Term in economics of petroleum extraction

In the economics of petroleum extraction, the term shale band refers to the range of global oil prices that can support current levels of United States shale oil extraction via hydraulic fracturing techniques.

==Price range==
The term was defined on May 8, 2015 by Olivier Jakob, the director of Petromatrix, a Swiss-based consultancy company that publishes a daily note on the oil markets. Petromatrix described the shale band as a price range between $45 and $65 per barrel for West Texas Intermediate (WTI) crude oil. Below $45 per barrel, production of US shale oil would fall sharply, and above $65 production would surge. According to Olivier Jakob, the price of crude oil would, therefore, remain within that range as long as the US remained the swing producer of crude oil in an environment where OPEC is producing at capacity. The concept of the shale band was subsequently verified in the market action of 2015 and the Wall Street Journal characterized the shale band as one of the key terms and phrases from 2015. The term is now widely used in by the financial press and market analysts to describe the price action of oil during over the year of 2015 and 2016.
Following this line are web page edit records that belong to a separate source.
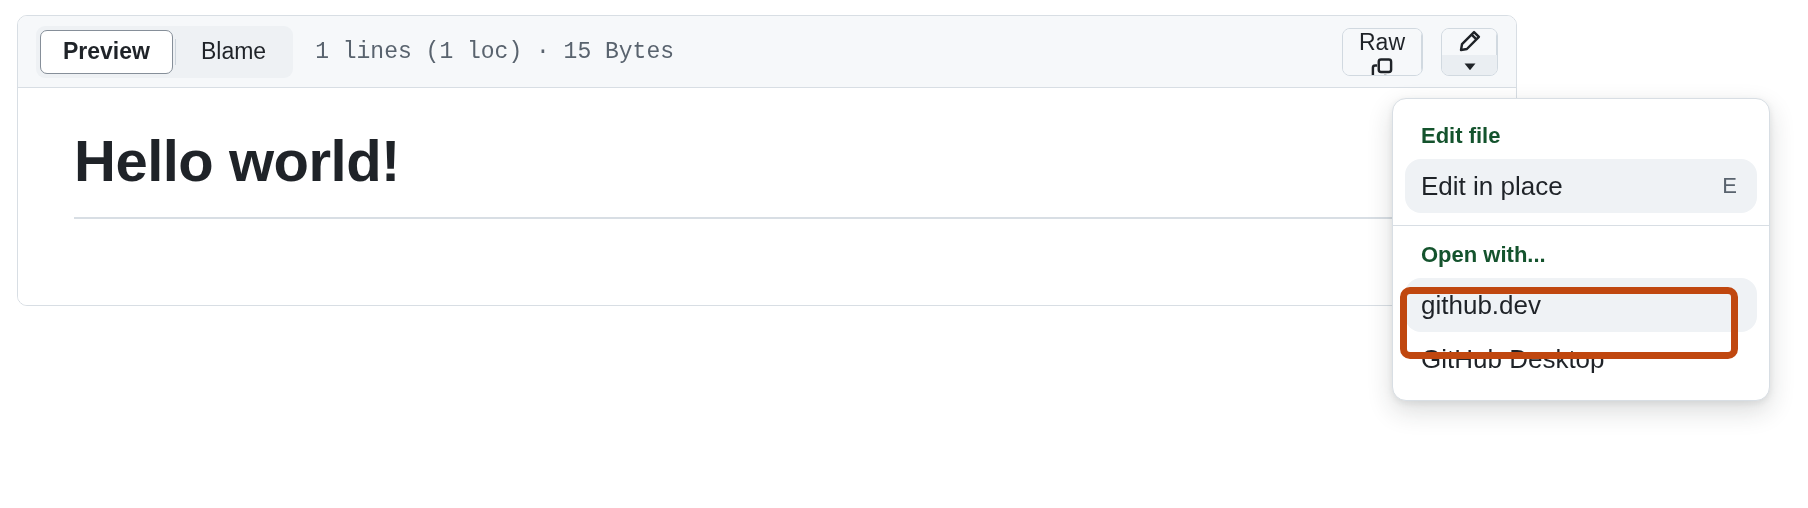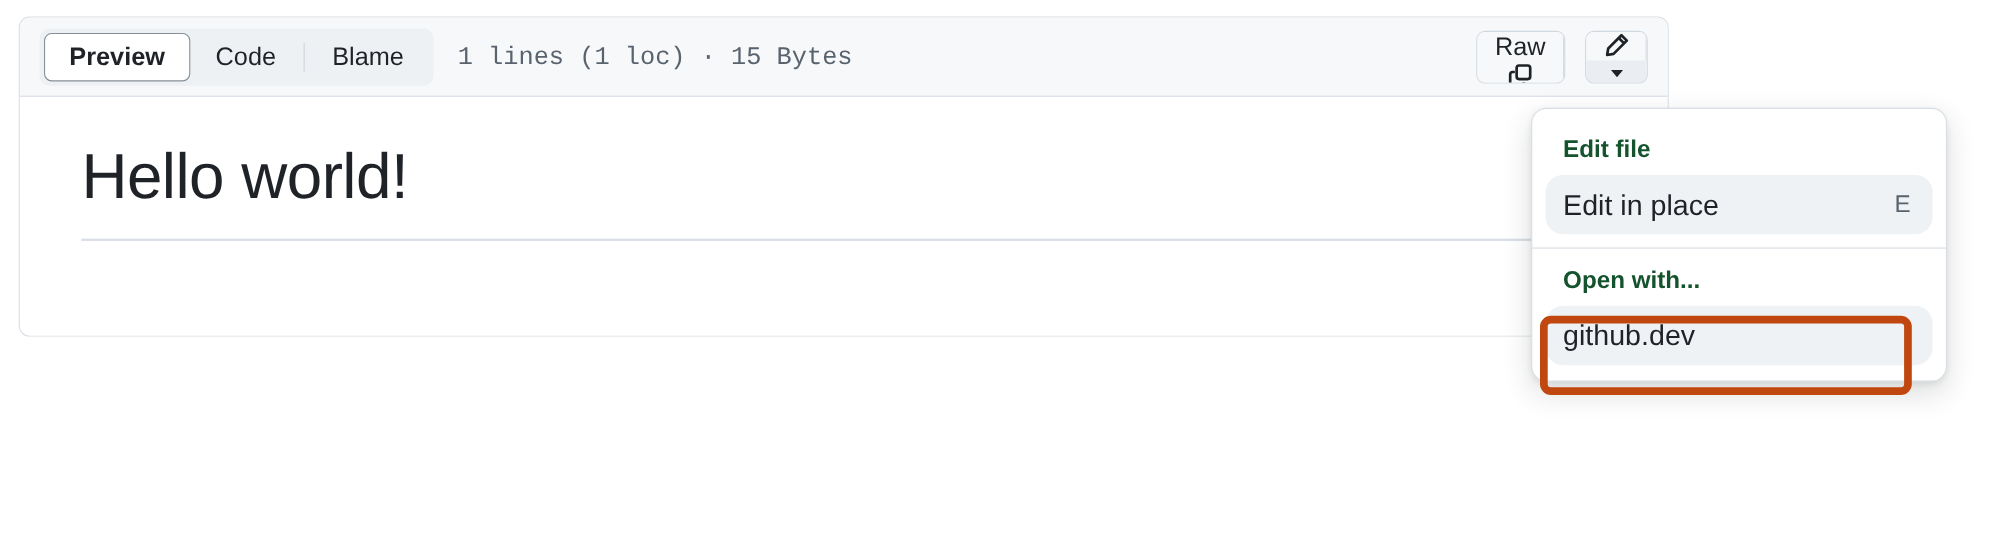--- a/index.html
+++ b/index.html
@@ -139,21 +139,21 @@
 
   
   .file-body {
     padding: 40px 56px 0 56px;
     background: #ffffff;
     height: 218px;
   }
 
   .md-h1 {
     font-size: 58px;
-    font-weight: normal;
+    font-weight: bold;
     color: #1f2328;
     letter-spacing: -0.5px;
     line-height: 1.15;
     padding-bottom: 16px;
   }
 
   .md-hr {
     height: 2px;
     background: #d8dee4;
     border: none;
@@ -227,21 +227,20 @@
 <body>
 
 <div id="root">
 
   <div class="file-container">
 
     <div class="file-header">
 
       <div class="segmented">
         <button class="seg-btn selected">Preview</button>
-        <button class="seg-btn">Code</button>
         <div class="seg-divider"></div>
         <button class="seg-btn">Blame</button>
       </div>
 
       <div class="file-meta">1 lines (1 loc) · 15 Bytes</div>
 
       <div class="toolbar">
 
         <div class="btn-group">
           <button class="tb-btn">Raw</button>
@@ -308,19 +307,23 @@
 
     <div class="menu-divider"></div>
 
     <div class="menu-section-title">Open with...</div>
 
     <div class="menu-list">
       <div class="menu-item hovered">
         <span>github.dev</span>
         <span class="menu-shortcut">.</span>
       </div>
+      <div class="menu-item">
+        <span>GitHub Desktop</span>
+        <span class="menu-shortcut"></span>
+      </div>
     </div>
 
   </div>
 
   <div class="annotation-box"></div>
 
 </div>
 
 </body></html>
The price reference used by Petromatrix for the shale band is based on the CME WTI futures contract for the month of December of the next calendar year, a contract also known as the Red December contract. Due to cost reductions taken by US shale oil producers, Olivier Jakob revised the shale band in August 2016 lower by $5 per barrel to a range between $40–$60, on the basis of the WTI December contract for the next calendar year.